Statutory town in Weld County, Colorado, United States

The City of Fort Lupton is a statutory city located in southern Weld County, Colorado, United States. The town population was 7,955 at the 2020 United States census. Fort Lupton is a part of the Greeley, CO Metropolitan Statistical Area and the Front Range Urban Corridor.

==History==
The city was named for Lieutenant Lancaster Lupton, who built a trading post on Adobe Creek in 1838. The trading post, Fort Lupton, has been reconstructed near the site of the original fort using some of the original adobe bricks at the South Platte Valley Historical Park, which was established by the South Platte Valley Historical Society northwest of the city of Fort Lupton. It is a historical park about early area settlement.

The Territory of Colorado was organized on February 28, 1861, and the Fort Lupton, Colorado Territory, post office opened on January 18, 1869. Colorado became a state on August 1, 1876. The Town of Fort Lupton was incorporated on January 15, 1890.

==Geography==
At the 2020 United States census, the town had a total area of 31.596 km2 including 0.137 km2 of water.

==Demographics==

Historical population
| Census | Pop. | Note | %± |
| 1890 | 113 |  | — |
| 1900 | 214 |  | 89.4% |
| 1910 | 614 |  | 186.9% |
| 1920 | 1,014 |  | 65.1% |
| 1930 | 1,578 |  | 55.6% |
| 1940 | 1,692 |  | 7.2% |
| 1950 | 1,907 |  | 12.7% |
| 1960 | 2,194 |  | 15.0% |
| 1970 | 2,489 |  | 13.4% |
| 1980 | 4,251 |  | 70.8% |
| 1990 | 5,159 |  | 21.4% |
| 2000 | 6,787 |  | 31.6% |
| 2010 | 7,377 |  | 8.7% |
| 2020 | 7,955 |  | 7.8% |
| 2023 (est.) | 9,447 | Increase | 18.8% |
U.S. Decennial Census

===2020 census===

As of the 2020 census, Fort Lupton had a population of 7,955. The median age was 34.8 years. 27.1% of residents were under the age of 18 and 12.3% of residents were 65 years of age or older. For every 100 females there were 98.9 males, and for every 100 females age 18 and over there were 99.1 males age 18 and over.

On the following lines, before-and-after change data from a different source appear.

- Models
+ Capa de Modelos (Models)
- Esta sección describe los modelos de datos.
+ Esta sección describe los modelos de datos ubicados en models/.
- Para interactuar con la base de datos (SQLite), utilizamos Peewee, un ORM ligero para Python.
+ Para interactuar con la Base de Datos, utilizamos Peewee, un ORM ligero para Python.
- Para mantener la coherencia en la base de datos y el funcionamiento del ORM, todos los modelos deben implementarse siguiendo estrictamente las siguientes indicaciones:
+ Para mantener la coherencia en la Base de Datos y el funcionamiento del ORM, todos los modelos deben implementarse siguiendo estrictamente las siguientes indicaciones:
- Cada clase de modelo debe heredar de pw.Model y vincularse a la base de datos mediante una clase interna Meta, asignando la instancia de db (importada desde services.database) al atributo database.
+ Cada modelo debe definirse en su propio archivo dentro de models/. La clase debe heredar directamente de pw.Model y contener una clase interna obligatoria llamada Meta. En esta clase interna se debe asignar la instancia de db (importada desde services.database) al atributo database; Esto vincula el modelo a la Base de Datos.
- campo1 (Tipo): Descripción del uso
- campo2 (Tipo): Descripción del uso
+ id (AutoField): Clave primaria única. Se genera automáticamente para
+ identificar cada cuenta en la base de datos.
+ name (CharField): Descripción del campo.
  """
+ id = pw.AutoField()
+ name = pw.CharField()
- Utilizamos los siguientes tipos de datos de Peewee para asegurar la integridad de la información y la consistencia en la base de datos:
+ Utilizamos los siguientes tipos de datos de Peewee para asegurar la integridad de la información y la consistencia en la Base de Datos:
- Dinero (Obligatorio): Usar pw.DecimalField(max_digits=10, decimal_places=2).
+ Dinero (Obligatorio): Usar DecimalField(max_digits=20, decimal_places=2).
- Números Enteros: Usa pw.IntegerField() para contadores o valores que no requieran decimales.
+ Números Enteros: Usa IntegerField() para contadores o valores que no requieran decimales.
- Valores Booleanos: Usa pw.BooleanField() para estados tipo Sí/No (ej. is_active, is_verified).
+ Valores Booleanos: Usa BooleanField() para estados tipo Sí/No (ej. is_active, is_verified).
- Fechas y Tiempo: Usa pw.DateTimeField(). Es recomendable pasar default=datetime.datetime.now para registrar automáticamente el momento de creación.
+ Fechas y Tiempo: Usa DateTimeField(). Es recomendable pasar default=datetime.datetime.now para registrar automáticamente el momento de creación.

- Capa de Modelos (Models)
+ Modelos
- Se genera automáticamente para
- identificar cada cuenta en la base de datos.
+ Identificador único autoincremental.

95.2% of residents lived in urban areas, while 4.8% lived in rural areas.

There were 2,620 households in Fort Lupton, of which 40.0% had children under the age of 18 living in them. Of all households, 51.9% were married-couple households, 18.3% were households with a male householder and no spouse or partner present, and 23.4% were households with a female householder and no spouse or partner present. About 21.0% of all households were made up of individuals and 8.1% had someone living alone who was 65 years of age or older.

There were 2,732 housing units, of which 4.1% were vacant. The homeowner vacancy rate was 1.5% and the rental vacancy rate was 4.3%.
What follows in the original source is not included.